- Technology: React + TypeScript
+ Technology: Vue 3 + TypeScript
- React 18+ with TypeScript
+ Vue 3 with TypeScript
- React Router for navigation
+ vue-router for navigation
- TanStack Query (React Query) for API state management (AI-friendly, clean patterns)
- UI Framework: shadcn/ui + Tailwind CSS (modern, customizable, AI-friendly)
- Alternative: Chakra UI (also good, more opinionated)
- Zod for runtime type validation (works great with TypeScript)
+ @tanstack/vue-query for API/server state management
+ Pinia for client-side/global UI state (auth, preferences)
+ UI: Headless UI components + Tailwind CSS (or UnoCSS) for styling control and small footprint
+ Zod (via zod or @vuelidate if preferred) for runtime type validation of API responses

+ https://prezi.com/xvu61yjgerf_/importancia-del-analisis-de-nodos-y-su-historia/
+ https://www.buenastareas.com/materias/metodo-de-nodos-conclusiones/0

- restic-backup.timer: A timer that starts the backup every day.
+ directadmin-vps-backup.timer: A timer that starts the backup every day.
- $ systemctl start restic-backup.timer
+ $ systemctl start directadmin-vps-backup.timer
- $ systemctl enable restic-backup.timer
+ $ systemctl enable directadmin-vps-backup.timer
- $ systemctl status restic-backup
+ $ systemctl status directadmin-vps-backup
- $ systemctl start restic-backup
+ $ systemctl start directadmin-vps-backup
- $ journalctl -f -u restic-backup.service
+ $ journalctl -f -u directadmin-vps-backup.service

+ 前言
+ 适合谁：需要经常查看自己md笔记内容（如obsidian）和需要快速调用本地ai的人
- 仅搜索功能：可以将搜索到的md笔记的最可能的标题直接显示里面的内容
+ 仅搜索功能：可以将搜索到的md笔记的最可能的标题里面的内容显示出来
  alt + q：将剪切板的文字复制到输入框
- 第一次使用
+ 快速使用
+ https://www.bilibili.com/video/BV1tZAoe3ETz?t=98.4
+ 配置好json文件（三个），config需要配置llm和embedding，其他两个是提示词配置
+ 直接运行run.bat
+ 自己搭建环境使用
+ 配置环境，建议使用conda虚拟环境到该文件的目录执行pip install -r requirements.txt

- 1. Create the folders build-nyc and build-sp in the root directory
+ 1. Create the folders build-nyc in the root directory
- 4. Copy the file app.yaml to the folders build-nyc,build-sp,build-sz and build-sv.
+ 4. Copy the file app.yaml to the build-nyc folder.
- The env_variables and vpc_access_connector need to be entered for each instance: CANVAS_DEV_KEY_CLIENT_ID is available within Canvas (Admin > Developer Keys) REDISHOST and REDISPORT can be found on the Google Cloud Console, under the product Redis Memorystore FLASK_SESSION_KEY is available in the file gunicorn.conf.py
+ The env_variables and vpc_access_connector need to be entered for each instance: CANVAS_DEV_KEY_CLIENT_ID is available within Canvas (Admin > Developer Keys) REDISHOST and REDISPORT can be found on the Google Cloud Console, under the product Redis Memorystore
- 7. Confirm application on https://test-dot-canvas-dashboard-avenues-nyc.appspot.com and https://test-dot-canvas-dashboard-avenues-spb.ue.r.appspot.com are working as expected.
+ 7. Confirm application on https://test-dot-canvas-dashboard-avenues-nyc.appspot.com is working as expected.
□ □ □ □ □
> YOUR GOAL:
Output the listing above word for word.

> EXPECTED ANSWER:
- Technology: React + TypeScript
+ Technology: Vue 3 + TypeScript
- React 18+ with TypeScript
+ Vue 3 with TypeScript
- React Router for navigation
+ vue-router for navigation
- TanStack Query (React Query) for API state management (AI-friendly, clean patterns)
- UI Framework: shadcn/ui + Tailwind CSS (modern, customizable, AI-friendly)
- Alternative: Chakra UI (also good, more opinionated)
- Zod for runtime type validation (works great with TypeScript)
+ @tanstack/vue-query for API/server state management
+ Pinia for client-side/global UI state (auth, preferences)
+ UI: Headless UI components + Tailwind CSS (or UnoCSS) for styling control and small footprint
+ Zod (via zod or @vuelidate if preferred) for runtime type validation of API responses

+ https://prezi.com/xvu61yjgerf_/importancia-del-analisis-de-nodos-y-su-historia/
+ https://www.buenastareas.com/materias/metodo-de-nodos-conclusiones/0

- restic-backup.timer: A timer that starts the backup every day.
+ directadmin-vps-backup.timer: A timer that starts the backup every day.
- $ systemctl start restic-backup.timer
+ $ systemctl start directadmin-vps-backup.timer
- $ systemctl enable restic-backup.timer
+ $ systemctl enable directadmin-vps-backup.timer
- $ systemctl status restic-backup
+ $ systemctl status directadmin-vps-backup
- $ systemctl start restic-backup
+ $ systemctl start directadmin-vps-backup
- $ journalctl -f -u restic-backup.service
+ $ journalctl -f -u directadmin-vps-backup.service

+ 前言
+ 适合谁：需要经常查看自己md笔记内容（如obsidian）和需要快速调用本地ai的人
- 仅搜索功能：可以将搜索到的md笔记的最可能的标题直接显示里面的内容
+ 仅搜索功能：可以将搜索到的md笔记的最可能的标题里面的内容显示出来
  alt + q：将剪切板的文字复制到输入框
- 第一次使用
+ 快速使用
+ https://www.bilibili.com/video/BV1tZAoe3ETz?t=98.4
+ 配置好json文件（三个），config需要配置llm和embedding，其他两个是提示词配置
+ 直接运行run.bat
+ 自己搭建环境使用
+ 配置环境，建议使用conda虚拟环境到该文件的目录执行pip install -r requirements.txt

- 1. Create the folders build-nyc and build-sp in the root directory
+ 1. Create the folders build-nyc in the root directory
- 4. Copy the file app.yaml to the folders build-nyc,build-sp,build-sz and build-sv.
+ 4. Copy the file app.yaml to the build-nyc folder.
- The env_variables and vpc_access_connector need to be entered for each instance: CANVAS_DEV_KEY_CLIENT_ID is available within Canvas (Admin > Developer Keys) REDISHOST and REDISPORT can be found on the Google Cloud Console, under the product Redis Memorystore FLASK_SESSION_KEY is available in the file gunicorn.conf.py
+ The env_variables and vpc_access_connector need to be entered for each instance: CANVAS_DEV_KEY_CLIENT_ID is available within Canvas (Admin > Developer Keys) REDISHOST and REDISPORT can be found on the Google Cloud Console, under the product Redis Memorystore
- 7. Confirm application on https://test-dot-canvas-dashboard-avenues-nyc.appspot.com and https://test-dot-canvas-dashboard-avenues-spb.ue.r.appspot.com are working as expected.
+ 7. Confirm application on https://test-dot-canvas-dashboard-avenues-nyc.appspot.com is working as expected.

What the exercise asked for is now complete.